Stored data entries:
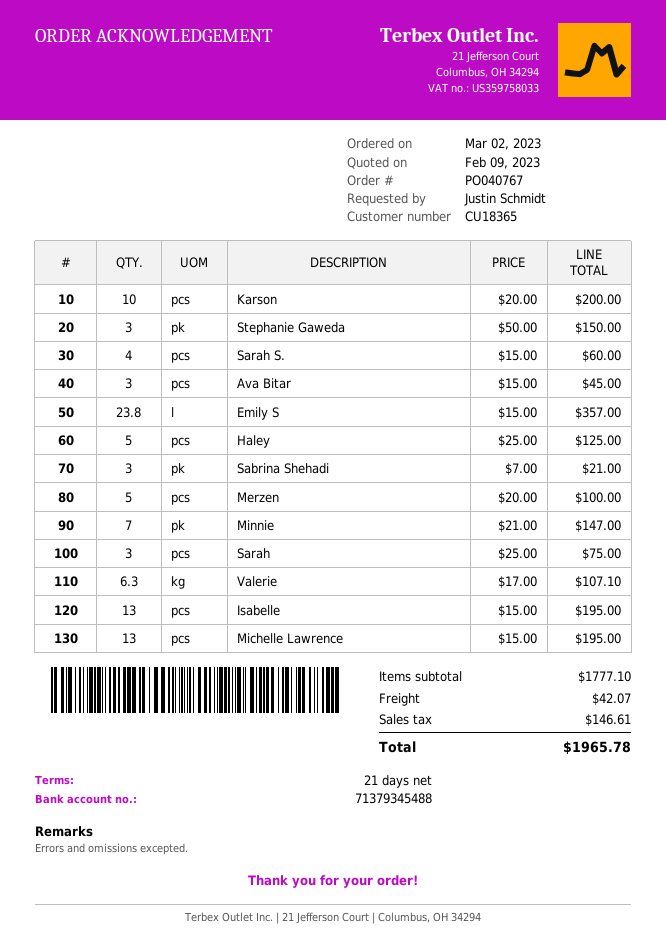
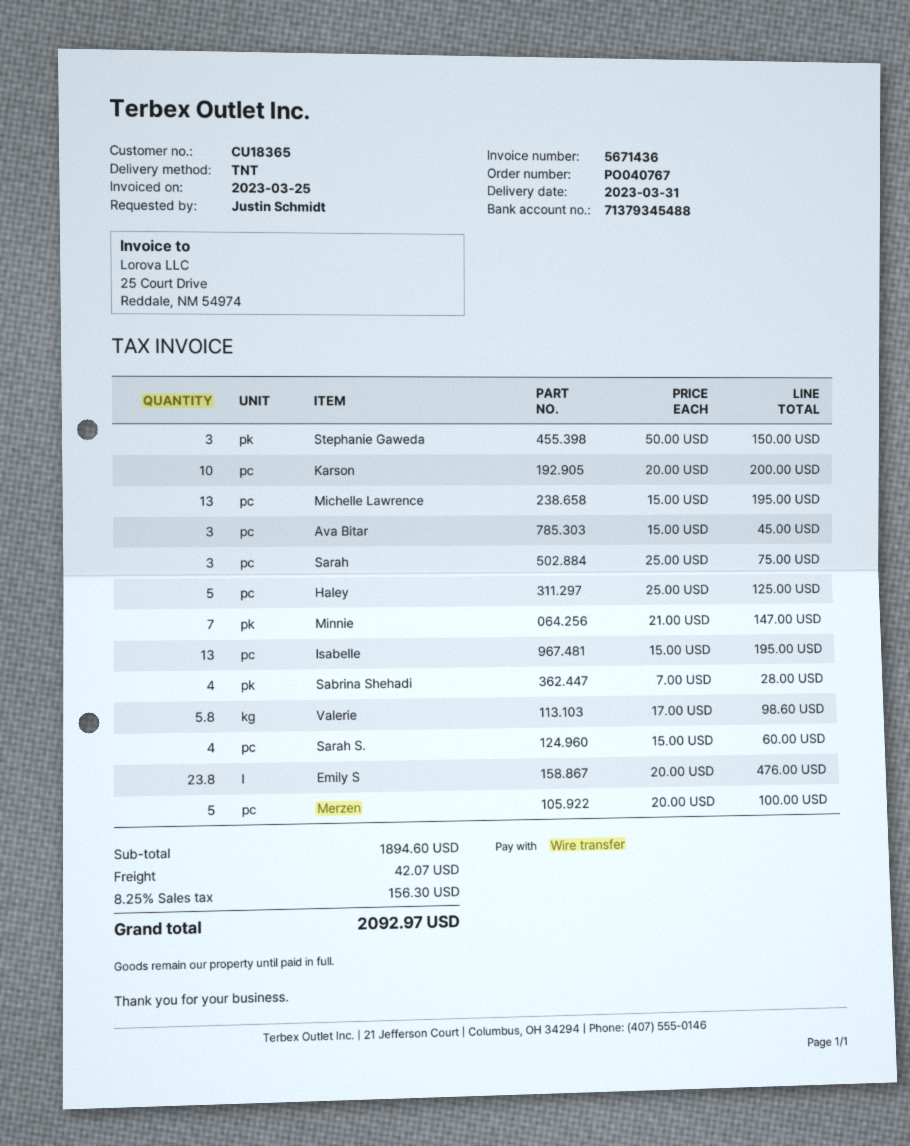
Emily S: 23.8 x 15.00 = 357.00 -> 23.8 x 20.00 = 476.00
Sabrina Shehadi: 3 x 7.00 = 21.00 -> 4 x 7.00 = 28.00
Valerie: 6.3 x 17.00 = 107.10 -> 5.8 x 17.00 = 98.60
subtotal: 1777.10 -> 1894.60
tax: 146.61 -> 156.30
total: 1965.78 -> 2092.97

--

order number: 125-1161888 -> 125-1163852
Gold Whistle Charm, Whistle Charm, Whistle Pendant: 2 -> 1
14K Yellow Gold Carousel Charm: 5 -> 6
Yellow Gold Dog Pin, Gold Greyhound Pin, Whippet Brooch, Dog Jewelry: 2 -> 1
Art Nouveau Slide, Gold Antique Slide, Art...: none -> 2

Exercise prompt:
All that is wanted is the stretch of lines above from the one containing "Emily S: 23.8" through the one containing "total: 1965.78 -> 2092.97", duplicated exactly.

Result of the exercise:
Emily S: 23.8 x 15.00 = 357.00 -> 23.8 x 20.00 = 476.00
Sabrina Shehadi: 3 x 7.00 = 21.00 -> 4 x 7.00 = 28.00
Valerie: 6.3 x 17.00 = 107.10 -> 5.8 x 17.00 = 98.60
subtotal: 1777.10 -> 1894.60
tax: 146.61 -> 156.30
total: 1965.78 -> 2092.97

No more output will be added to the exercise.